- istimewa
Sebelum Didor, DN Aidit Sempat Bikin Murka 'Algojo', Bukannya Ucap Pesan Terakhir, Dedengkot PKI Itu Malah...
tvOnenews.com - Mungkin Anda sudah tidak asing lagi dengan sosok DN Aidit. Lahir pada tanggal 30 Juli 1923, Aidit dikenal sebagai pemimpin Partai Komunis Indonesia (PKI).
PKI, khususnya Aidit, dituduh sebagai dalang dari peristiwa penculikan enam orang jenderal serta seorang perwira TNI Angkatan Darat (AD). Hingga saat ini peristiwa itu dikenal sebagai Gerakan 30 September (G30S).
G30S merupakan salah satu peristiwa kelam yang menjadi bagian dari sejarah Indonesia. Peristiwa yang terjadi pada tanggal 30 September hingga 1 Oktober 1965 tersebut membuat sebanyak enam jenderal serta seorang perwira TNI AD meninggal dunia.
Ketujuh orang tersebut berawal dari penculikan, dimana pada akhirnya Jenderal Ahmad Yani, Brigadir Jenderal D.I. Pandjaitan, Mayor Jenderal R. Soeprapto, Brigadir Jenderal Sutoyo Siswomiharjo, Mayor Jenderal M.T. Haryono, Mayor Jenderal S. Parman, dan Letnan Satu Pierre Tendean dibunuh. Jasad mereka kemudian dimasukkan ke dalam suatu lubang sumur tua di area Lubang Buaya, Jakarta Timur.
- Dok. Kementerian Komunikasi dan Informatika RI via commons.wikimedia.com/Davidelit
DN Aidit yang saat itu merupakan pemimpin PKI, akhirnya ditangkan pada 22 November 2025. Dalam buku Aidit: Dua Wajah Dipa Nusantara (2010) dijelaskan, bahwa pria kelahiran Pulau Belitung tersebut ditangkap oleh anak buah Komandan Brigade Infanteri 4 Kodam Diponegoro Kolonel Yasir Hadibroto.
Anak buah Kolonel Yasir kemudian membawa Aidit ke Loji Gandrung untuk diinterograsi. Masih dari buku Aidit: Dua Wajah Dipa Nusantara, Aidit membuat pengakuan tertulis sebanyak 50 halaman yang isinya antara lain bahwa hanya dirinyalah yang bertanggung jawab atas peristiwa G30S.
Di sisi lain, Aidit terus-menerut meminta dipertemukan dengan Presiden Soekarno.
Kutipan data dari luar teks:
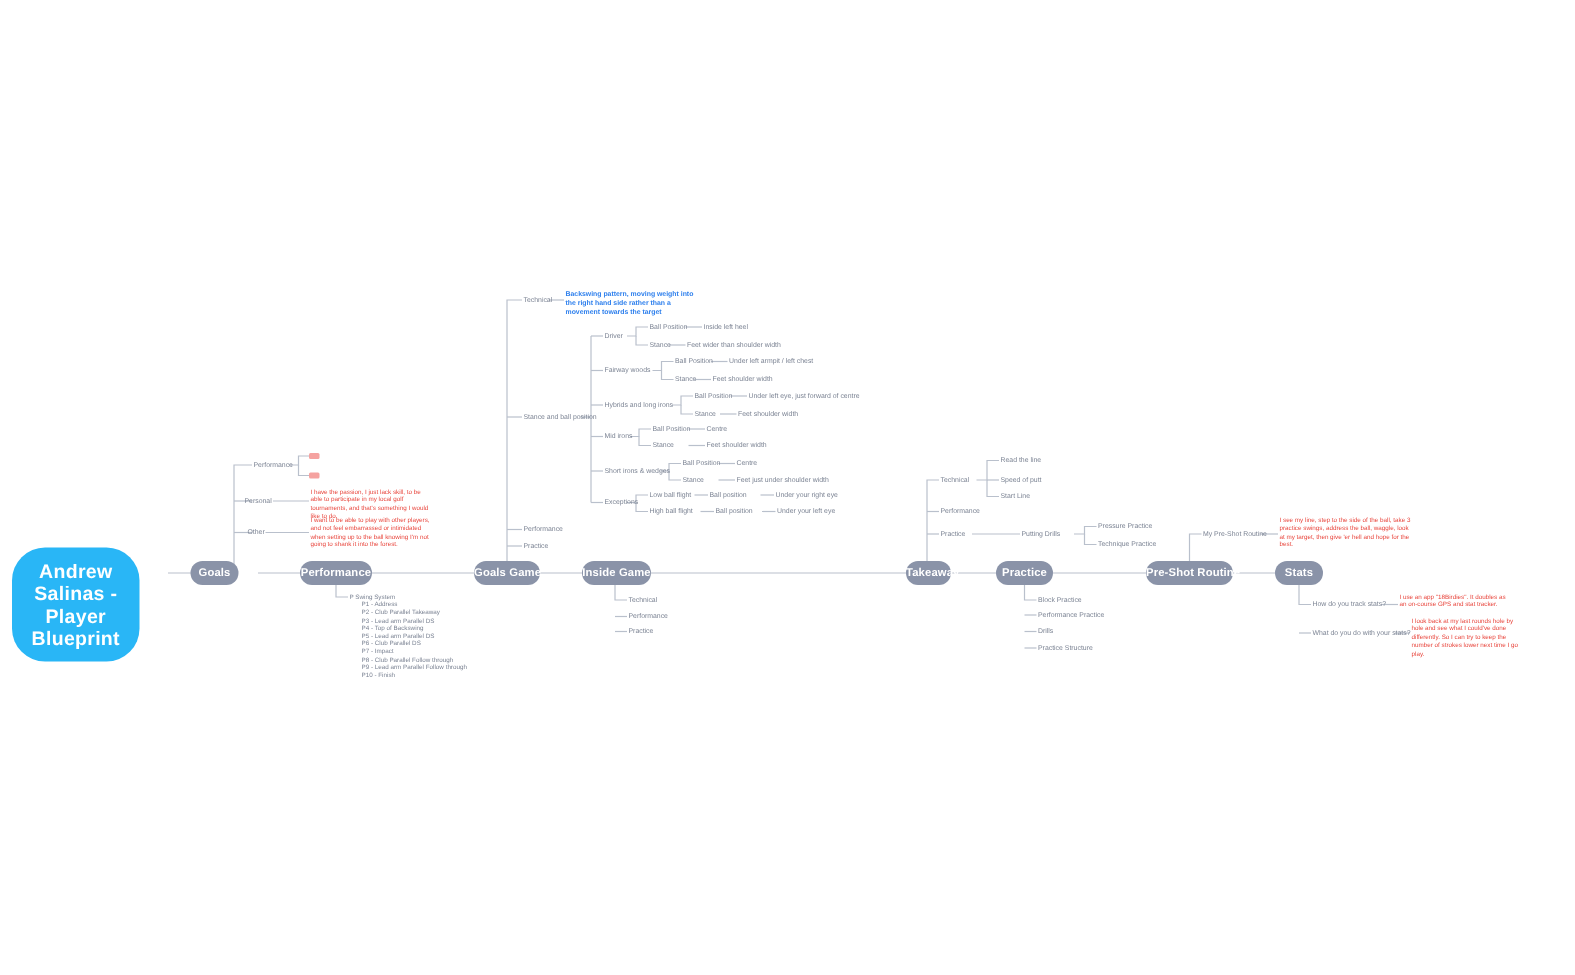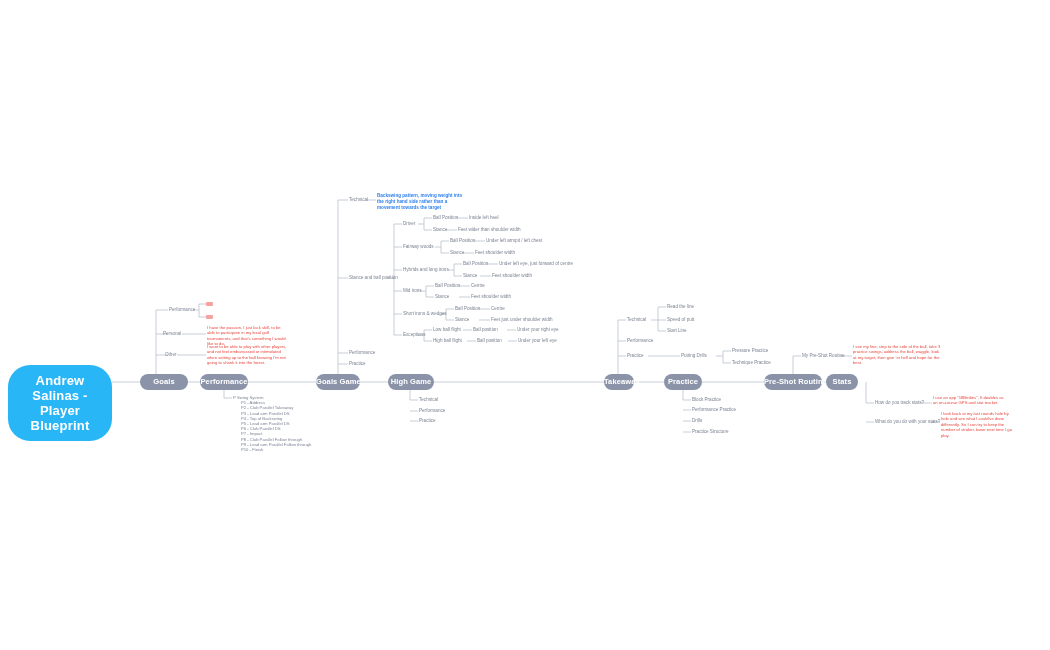"Andrew Salinas - Player Blueprint" div.node { width: 104px -> 85px }
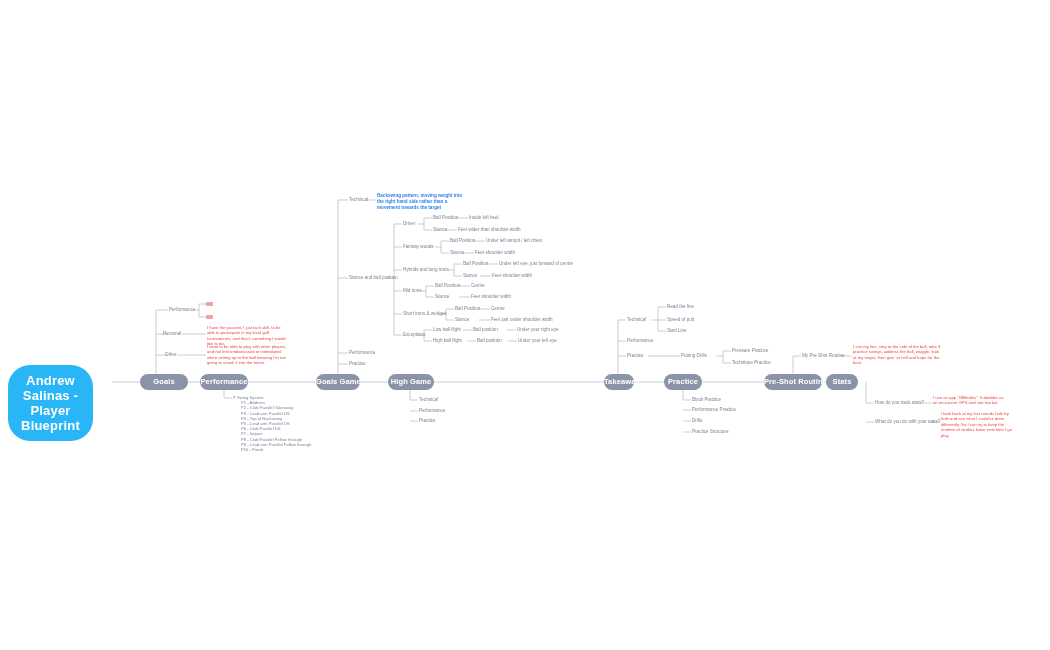"Goals" div.node { left: 140px -> 127px; width: 48px -> 32px }
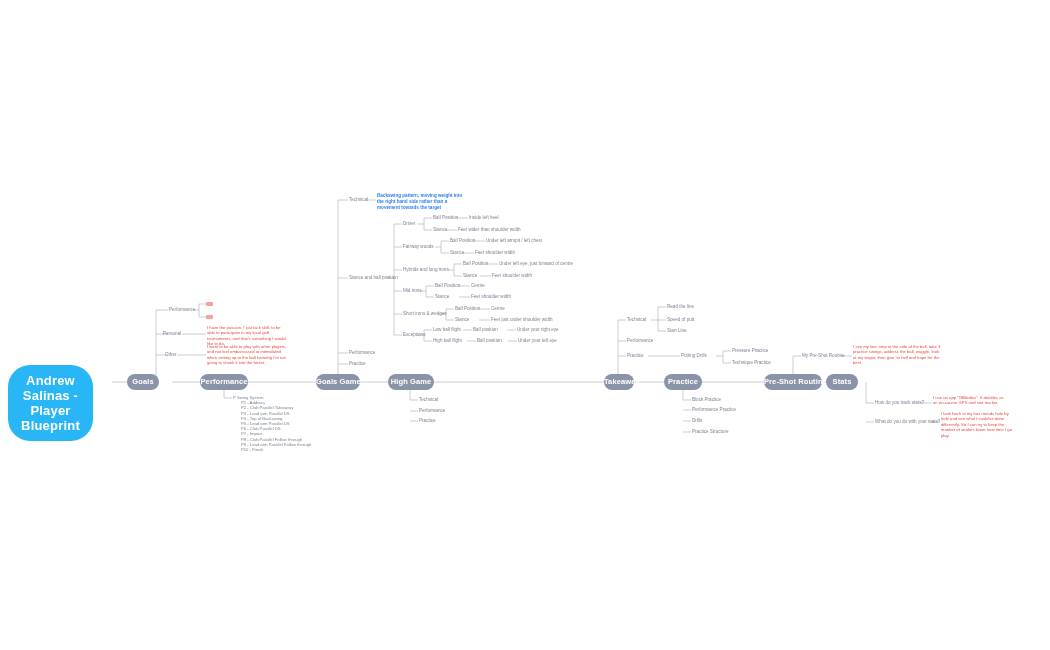"High Game" span { text: High -> Inside }
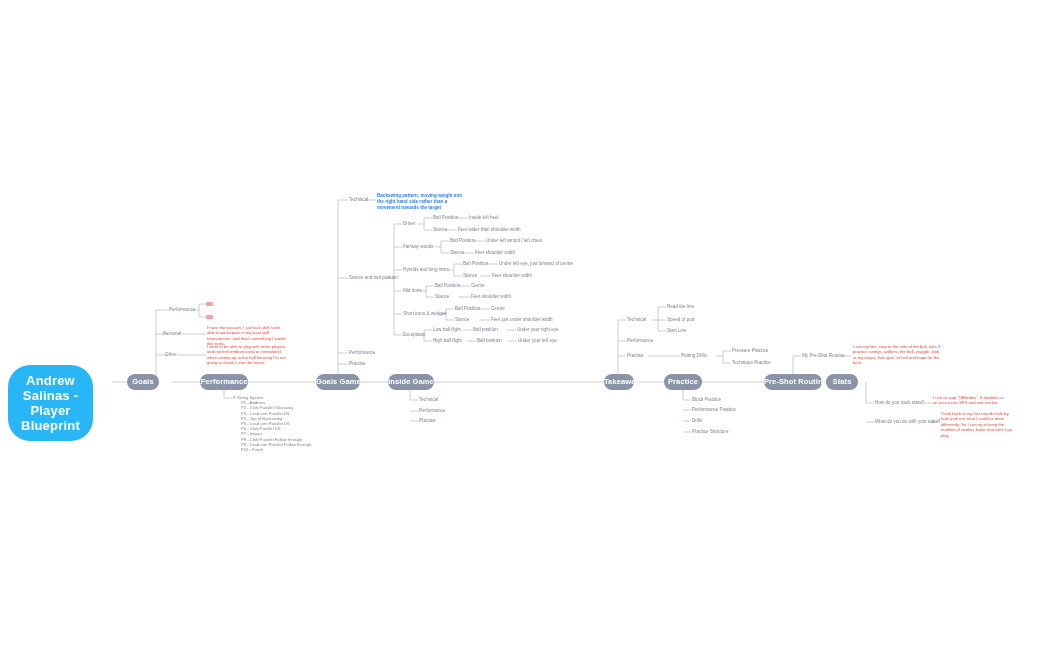"Stats" div.node { left: 826px -> 850px }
Namun, berkali-kali pula keinginan itu ditolak oleh Kolonel Yasir.
Keesokkan harinya, Aidit, yang kedua tangannya diborgol, dibawa oleh Kolonel Yasir menaiki jip meinggalkan Solo. Dalam buku Aidit: Dua Wajah Dipa Nusantara, disebutkan bahwa ada tiga jip yang berada dalam iring-iringan pagi itu. Aidit berada di jip paling terakhir bersama Kolonel Yasir.